Your goal: Reprint each record exactly. Pictures are not reprinted.

Records from a data collection:

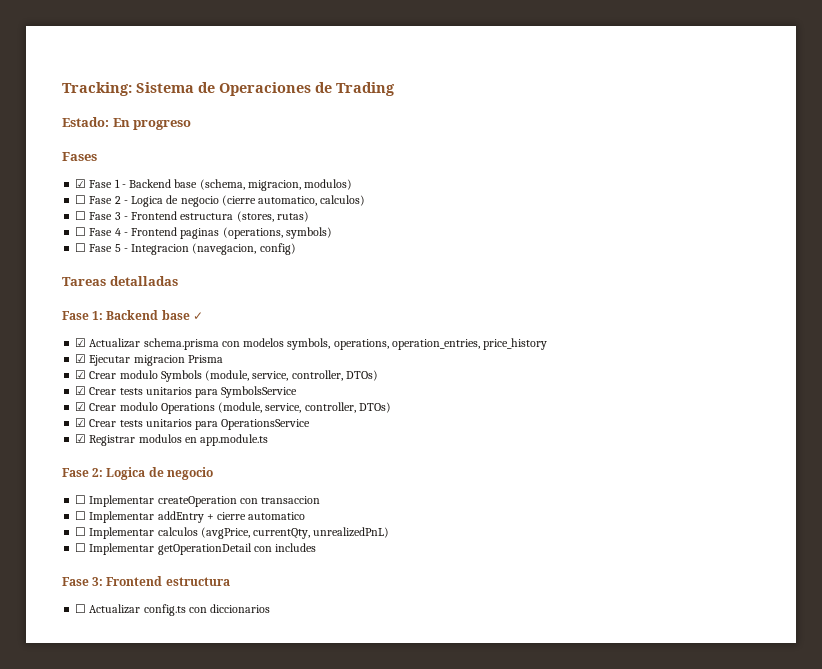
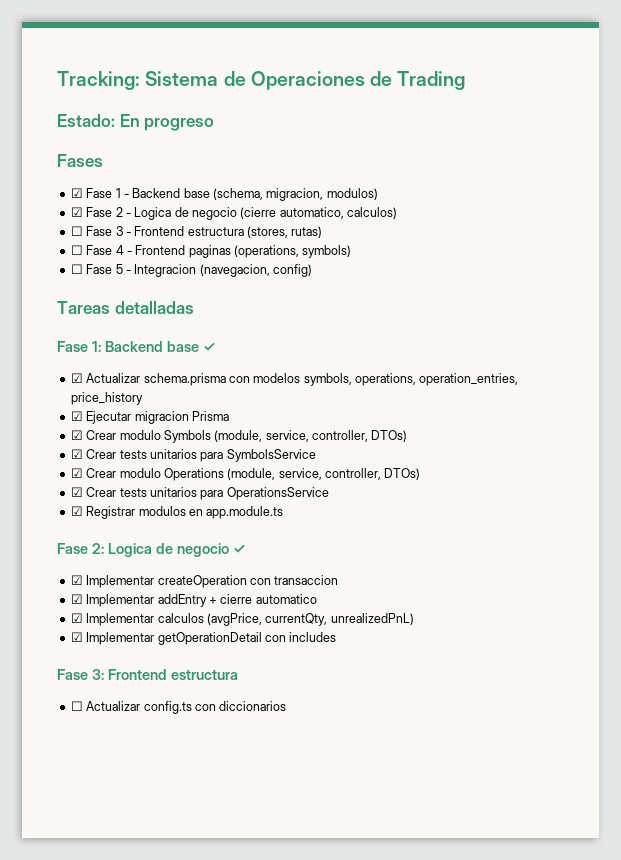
- ☐ Fase 2 - Logica de negocio (cierre automatico, calculos)
+ ☑ Fase 2 - Logica de negocio (cierre automatico, calculos)
- Fase 2: Logica de negocio
- ☐ Implementar createOperation con transaccion
+ Fase 2: Logica de negocio ✓
+ ☑ Implementar createOperation con transaccion
- ☐ Implementar addEntry + cierre automatico
+ ☑ Implementar addEntry + cierre automatico
- ☐ Implementar calculos (avgPrice, currentQty, unrealizedPnL)
+ ☑ Implementar calculos (avgPrice, currentQty, unrealizedPnL)
- ☐ Implementar getOperationDetail con includes
+ ☑ Implementar getOperationDetail con includes

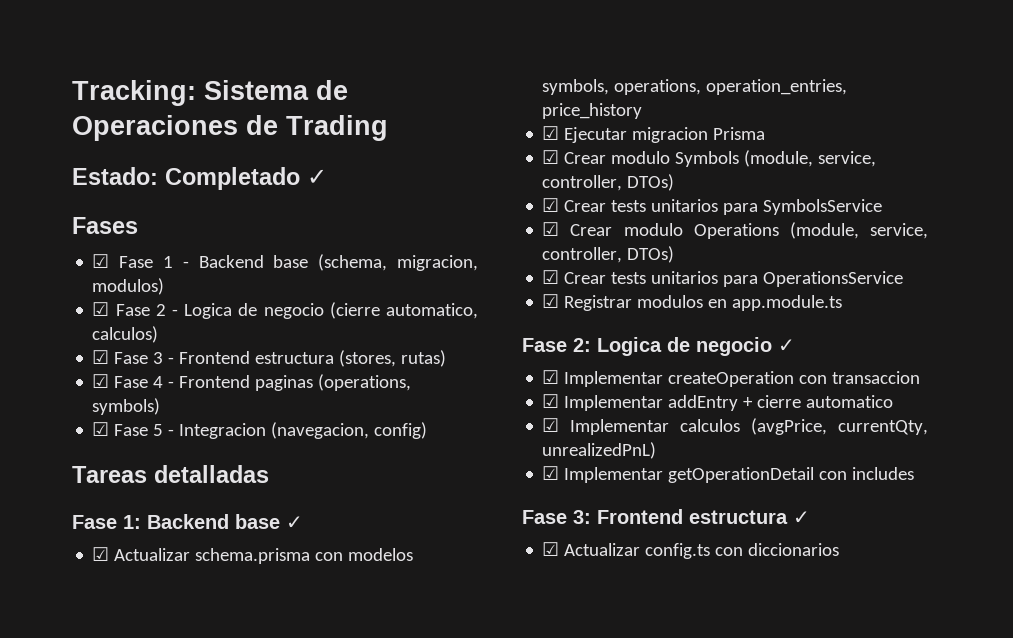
- Estado: En progreso
+ Estado: Completado ✓
- ☐ Fase 3 - Frontend estructura (stores, rutas)
+ ☑ Fase 3 - Frontend estructura (stores, rutas)
- ☐ Fase 4 - Frontend paginas (operations, symbols)
+ ☑ Fase 4 - Frontend paginas (operations, symbols)
- ☐ Fase 5 - Integracion (navegacion, config)
+ ☑ Fase 5 - Integracion (navegacion, config)
- Fase 3: Frontend estructura
- ☐ Actualizar config.ts con diccionarios
+ Fase 3: Frontend estructura ✓
+ ☑ Actualizar config.ts con diccionarios

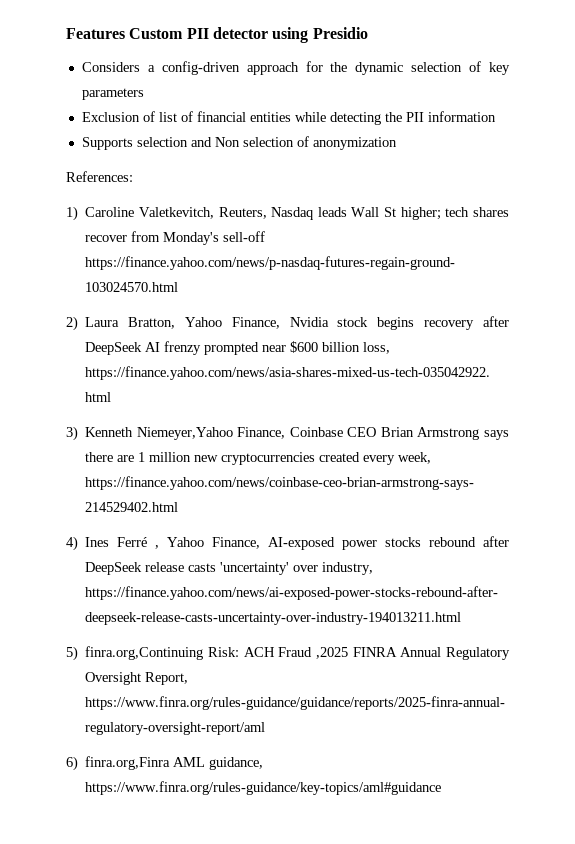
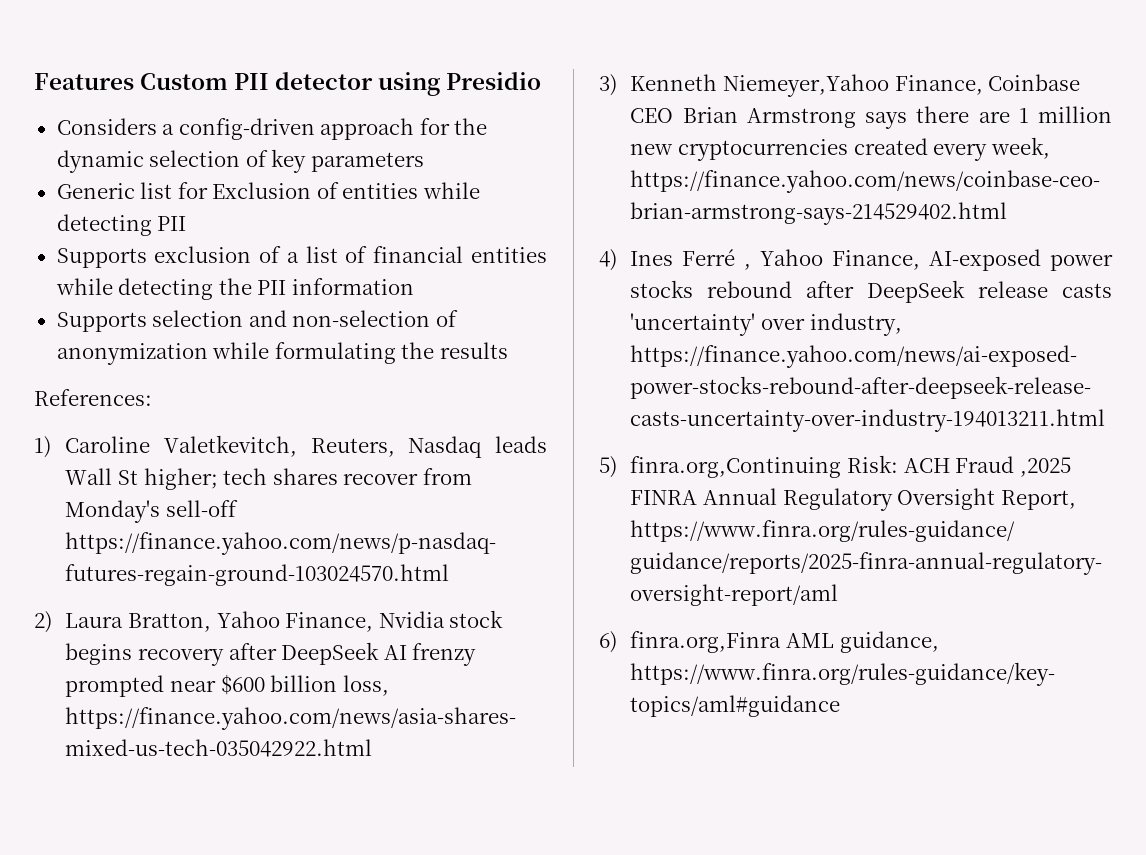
- Exclusion of list of financial entities while detecting the PII information
+ Generic list for Exclusion of entities while detecting PII
+ Supports exclusion of a list of financial entities while detecting the PII information
- Supports selection and Non selection of anonymization
+ Supports selection and non-selection of anonymization while formulating the results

Task answer:
- ☐ Fase 2 - Logica de negocio (cierre automatico, calculos)
+ ☑ Fase 2 - Logica de negocio (cierre automatico, calculos)
- Fase 2: Logica de negocio
- ☐ Implementar createOperation con transaccion
+ Fase 2: Logica de negocio ✓
+ ☑ Implementar createOperation con transaccion
- ☐ Implementar addEntry + cierre automatico
+ ☑ Implementar addEntry + cierre automatico
- ☐ Implementar calculos (avgPrice, currentQty, unrealizedPnL)
+ ☑ Implementar calculos (avgPrice, currentQty, unrealizedPnL)
- ☐ Implementar getOperationDetail con includes
+ ☑ Implementar getOperationDetail con includes

- Estado: En progreso
+ Estado: Completado ✓
- ☐ Fase 3 - Frontend estructura (stores, rutas)
+ ☑ Fase 3 - Frontend estructura (stores, rutas)
- ☐ Fase 4 - Frontend paginas (operations, symbols)
+ ☑ Fase 4 - Frontend paginas (operations, symbols)
- ☐ Fase 5 - Integracion (navegacion, config)
+ ☑ Fase 5 - Integracion (navegacion, config)
- Fase 3: Frontend estructura
- ☐ Actualizar config.ts con diccionarios
+ Fase 3: Frontend estructura ✓
+ ☑ Actualizar config.ts con diccionarios

- Exclusion of list of financial entities while detecting the PII information
+ Generic list for Exclusion of entities while detecting PII
+ Supports exclusion of a list of financial entities while detecting the PII information
- Supports selection and Non selection of anonymization
+ Supports selection and non-selection of anonymization while formulating the results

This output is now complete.